My Personal Cloud: Turning a SuperMicro into a Home‑Lab Powerhouse

The Bread and Butter of my Operations!

There's something appealing about being my own cloud. Hosting my own NAS, a few game servers here and there, and even a VM so that I can work on my personal projects from anywhere and everywhere. Sure, there are online services, and I 100% am down to recommend those. I won't bore you with the journey up until this point, so we'll cut right into my utilization of my single machine — the machine that powers this website, my NAS, my game servers, and more! My SuperMicro!

After the better half of this decade spent tinkering with Arch on laptops and desktops, I decided to run Ubuntu Server on the host OS. I originally started my Linux journey in 2014 with Ubuntu on an old Dell Inspiron 1525. That initial install taught me the benefits of Linux on older hardware and basic CLI navigation.
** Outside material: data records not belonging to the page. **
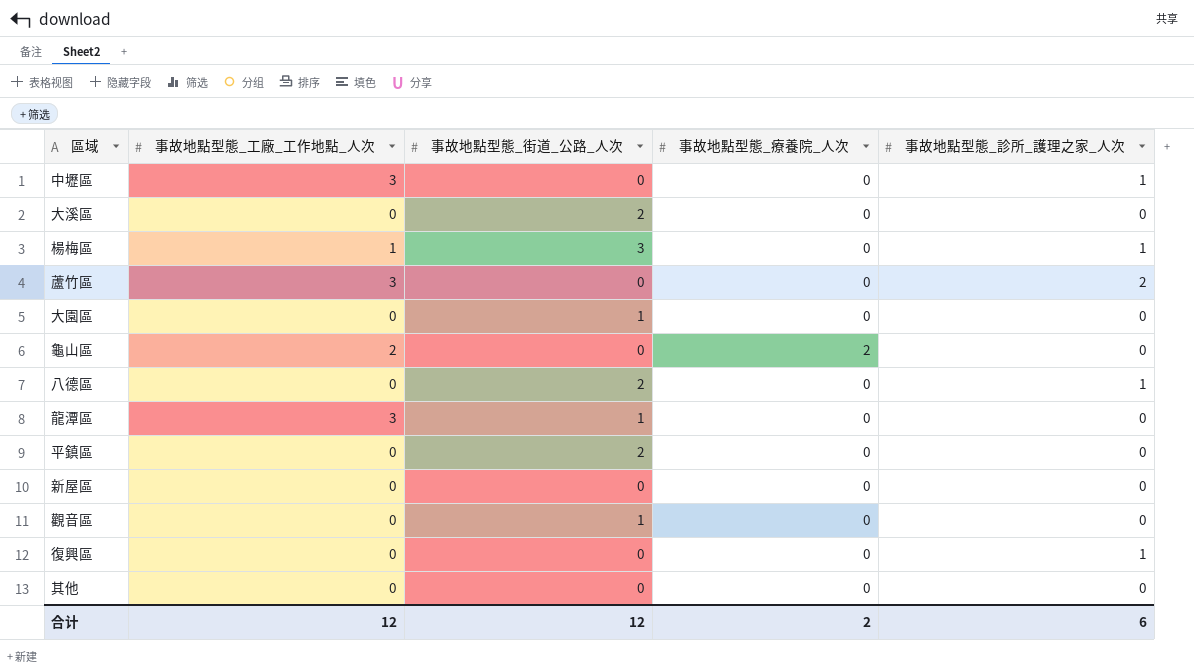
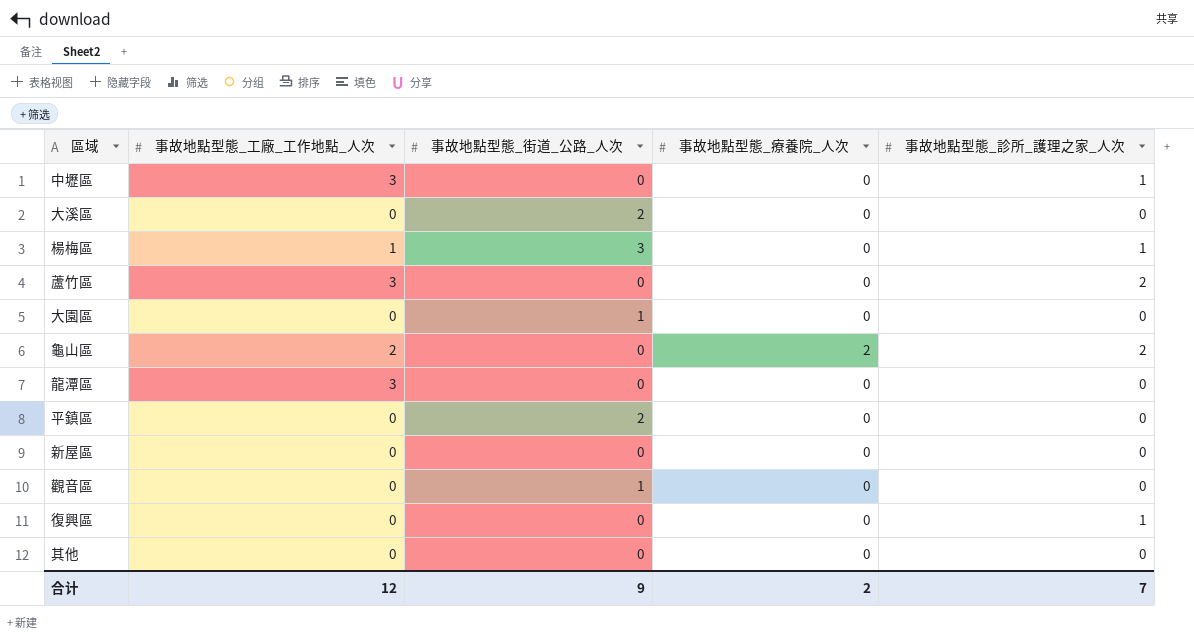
row 八德區: 0 | 2 | 0 | 1 -> none
龜山區 | 事故地點型態_診所_護理之家_人次: 0 -> 2
龍潭區 | 事故地點型態_街道_公路_人次: 1 -> 0
合计 | 事故地點型態_街道_公路_人次: 12 -> 9
合计 | 事故地點型態_診所_護理之家_人次: 6 -> 7

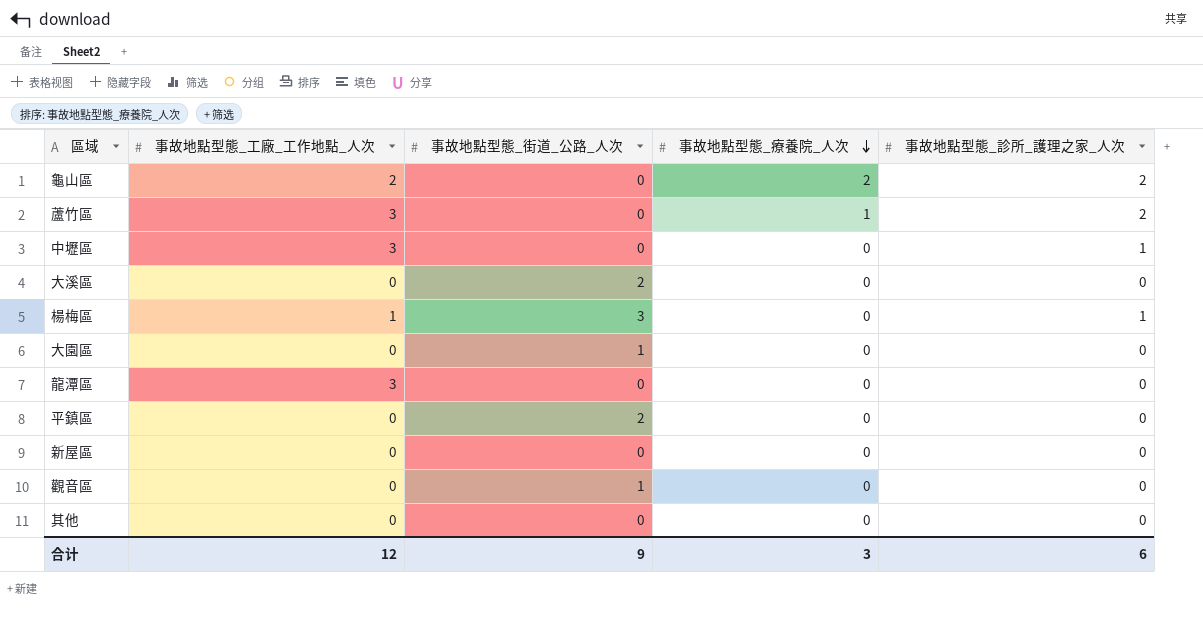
row order: none -> 事故地點型態_療養院_人次 descending
row 復興區: 0 | 0 | 0 | 1 -> none
蘆竹區 | 事故地點型態_療養院_人次: 0 -> 1
合计 | 事故地點型態_療養院_人次: 2 -> 3
合计 | 事故地點型態_診所_護理之家_人次: 7 -> 6

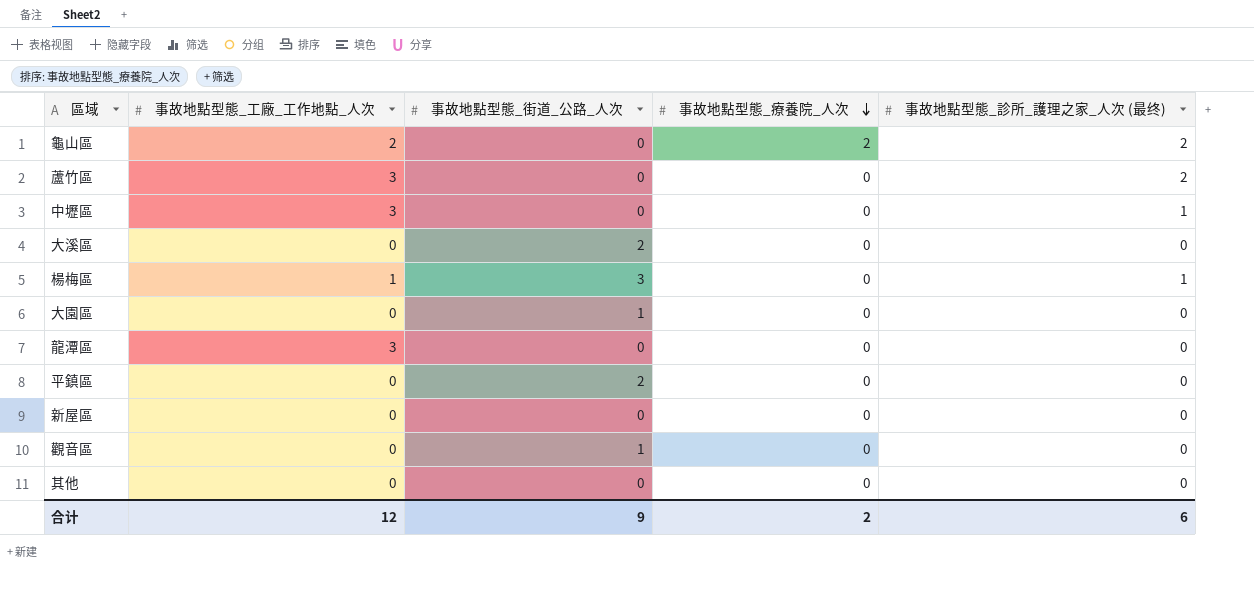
column name: 事故地點型態_診所_護理之家_人次 -> 事故地點型態_診所_護理之家_人次 (最终)
蘆竹區 | 事故地點型態_療養院_人次: 1 -> 0
合计 | 事故地點型態_療養院_人次: 3 -> 2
Ubuntu’s massive ecosystem and standardized package management make it a natural fit for a server that needs to be reliable and easy to upgrade. Migration is a breeze—just clone the drive, tweak the MAC‑address‑based networking, and prune any unnecessary packages. It keeps the system lean and the network configuration consistent, even when I swap out hardware.

The NAS setup was easy at first as the majority of my machines used Linux. A simple Tailscale setup, export configuration on the server side, and fstab configuration on the client side allowed my laptops and desktop to access my files remotely through NFS. If it’s not mounted, it will try to remount when I click on the linked folder or when my laptops wake. It’s close enough to Cloud Storage Integration for me, but there’s more room for tweaking that I want to explore.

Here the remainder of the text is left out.